Quando se fala em rupturas, pensa-se logo em revolução imaginando-se uma ação armada. Ora, lá no início, o meu amigo jornalista está dando uma outra versão, ao denunciar a burocracia de Estado. Tem sentido? Não sei. Aviltada pelo aparelhamento do Estado, não é impossível que a burocracia de Estado esteja reagindo silenciosamente aos objetos estranhos que se movem dentro do Aparelho de Estado, minando as bases do que Rabelais (1494-1553) chamou de “O gigante Pantagruel” (1532), filho Gargântua" , cuja mãe morre durante o parto, e que, insaciável, deseja engolir por dentro toda a sua própria estrutura. “Sua força é superada apenas pelo seu apetite”, diz Rabelais. As artimanhas contra os impeachments e as cassações de mandato também encontram explicações pedagógicas nos escritos grotescos do francês, que estabeleceu uma relação de Pantagruel com um demônio bretão, cuja atividade preferida era jogar sal na boca dos bêbados adormecidos, para lhes causar sede e fazê-los beber ainda mais. O Estado, destinado a representar a Nação, a regular o espaço social para torná-lo homogêneo, as teorias que surgiram em torno dele e o "uso do cachimbo" tornaram o Estado, no Brasil, cada vez mais particular, numa forma superior de alienação na sociedade contemporânea, transformado-o num locus da divisão social de que fala Marx, mas também do “gangsterismo”, lembrado por LordActon.

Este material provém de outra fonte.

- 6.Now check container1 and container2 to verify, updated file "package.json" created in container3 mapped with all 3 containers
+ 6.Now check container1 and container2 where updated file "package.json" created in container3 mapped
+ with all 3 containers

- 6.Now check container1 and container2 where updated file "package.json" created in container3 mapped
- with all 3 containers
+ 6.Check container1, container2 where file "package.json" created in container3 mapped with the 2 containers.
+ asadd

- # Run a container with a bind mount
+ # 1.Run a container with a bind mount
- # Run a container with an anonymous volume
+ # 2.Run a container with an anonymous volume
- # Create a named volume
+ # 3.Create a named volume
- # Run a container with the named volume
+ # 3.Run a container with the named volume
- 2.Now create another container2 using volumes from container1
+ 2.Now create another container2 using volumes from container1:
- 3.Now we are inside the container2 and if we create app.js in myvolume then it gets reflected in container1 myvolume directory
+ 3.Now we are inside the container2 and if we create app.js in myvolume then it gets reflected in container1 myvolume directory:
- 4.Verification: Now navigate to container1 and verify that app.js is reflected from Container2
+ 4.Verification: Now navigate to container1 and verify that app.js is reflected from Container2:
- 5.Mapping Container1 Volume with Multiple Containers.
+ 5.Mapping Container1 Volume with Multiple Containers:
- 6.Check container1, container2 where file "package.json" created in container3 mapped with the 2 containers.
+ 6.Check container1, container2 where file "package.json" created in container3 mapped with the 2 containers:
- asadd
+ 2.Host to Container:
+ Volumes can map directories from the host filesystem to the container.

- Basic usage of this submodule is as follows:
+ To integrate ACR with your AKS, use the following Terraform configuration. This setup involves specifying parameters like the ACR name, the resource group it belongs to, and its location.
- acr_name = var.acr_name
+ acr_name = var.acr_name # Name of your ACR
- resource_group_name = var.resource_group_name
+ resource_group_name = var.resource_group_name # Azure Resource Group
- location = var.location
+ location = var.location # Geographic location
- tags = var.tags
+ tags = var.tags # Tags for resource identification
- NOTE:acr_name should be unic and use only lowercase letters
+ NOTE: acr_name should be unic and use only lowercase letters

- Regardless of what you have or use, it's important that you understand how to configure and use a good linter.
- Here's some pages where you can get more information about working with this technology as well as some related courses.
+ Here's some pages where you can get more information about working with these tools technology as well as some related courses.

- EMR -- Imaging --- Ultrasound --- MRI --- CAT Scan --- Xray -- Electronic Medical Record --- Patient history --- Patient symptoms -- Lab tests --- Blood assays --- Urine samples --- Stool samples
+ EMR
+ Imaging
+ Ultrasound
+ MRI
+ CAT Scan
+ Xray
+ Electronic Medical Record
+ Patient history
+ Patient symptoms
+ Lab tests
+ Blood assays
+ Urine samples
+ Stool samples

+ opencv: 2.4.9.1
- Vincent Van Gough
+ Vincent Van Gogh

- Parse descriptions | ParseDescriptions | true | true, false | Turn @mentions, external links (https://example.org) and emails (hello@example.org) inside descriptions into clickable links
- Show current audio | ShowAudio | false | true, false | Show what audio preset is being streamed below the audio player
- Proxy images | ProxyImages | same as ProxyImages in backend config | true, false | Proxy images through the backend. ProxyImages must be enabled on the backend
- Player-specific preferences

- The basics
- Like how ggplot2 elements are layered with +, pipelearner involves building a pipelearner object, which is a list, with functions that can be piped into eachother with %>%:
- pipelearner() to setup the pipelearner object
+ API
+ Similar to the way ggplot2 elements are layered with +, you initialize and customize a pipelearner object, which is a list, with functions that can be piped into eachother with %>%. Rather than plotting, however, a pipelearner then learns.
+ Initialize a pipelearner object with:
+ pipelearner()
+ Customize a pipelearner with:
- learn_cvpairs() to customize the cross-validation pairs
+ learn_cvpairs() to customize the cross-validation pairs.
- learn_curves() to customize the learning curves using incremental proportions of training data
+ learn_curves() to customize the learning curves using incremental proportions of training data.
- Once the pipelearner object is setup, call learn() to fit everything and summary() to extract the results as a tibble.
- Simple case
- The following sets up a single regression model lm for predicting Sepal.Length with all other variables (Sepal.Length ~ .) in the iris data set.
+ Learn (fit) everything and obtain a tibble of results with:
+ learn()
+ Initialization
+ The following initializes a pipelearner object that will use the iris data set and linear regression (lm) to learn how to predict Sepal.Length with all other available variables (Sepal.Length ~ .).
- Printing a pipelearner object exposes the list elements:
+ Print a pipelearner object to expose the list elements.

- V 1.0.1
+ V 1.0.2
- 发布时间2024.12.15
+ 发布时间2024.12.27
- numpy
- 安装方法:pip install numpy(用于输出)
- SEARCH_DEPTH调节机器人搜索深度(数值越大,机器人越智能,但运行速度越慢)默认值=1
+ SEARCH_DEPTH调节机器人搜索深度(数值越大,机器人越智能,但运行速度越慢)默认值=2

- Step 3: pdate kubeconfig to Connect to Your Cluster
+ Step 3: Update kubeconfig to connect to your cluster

Existem poucas versões com credibilidade maior de que aquela equação de que a crise política brasileira passa pela a saída da presidente Dilma. Mas primeiro é preciso expurgar Cunha do Poder. Com ele na Presidência da Câmara, substituto constitucional do presidente da República e do vice, no seus afastamentos, o impeachment ou a renúncia de Dilma (e Temer) é quase impossível. Se a queda de Dilma passa por uma operação casada com a de Cunha, caindo Cunha, Dilma cai também. Mas, como já não se acredita em nada, nem em ninguém, tantas são as mentiras, desponta ainda uma possibilidade, não desprezível, de que tudo fique como antes na terra de Abrantes, esperando pelas eleições de 2018. Mas, acordem, ouçam a sabedoria de Locke: deixem a sociedade em paz.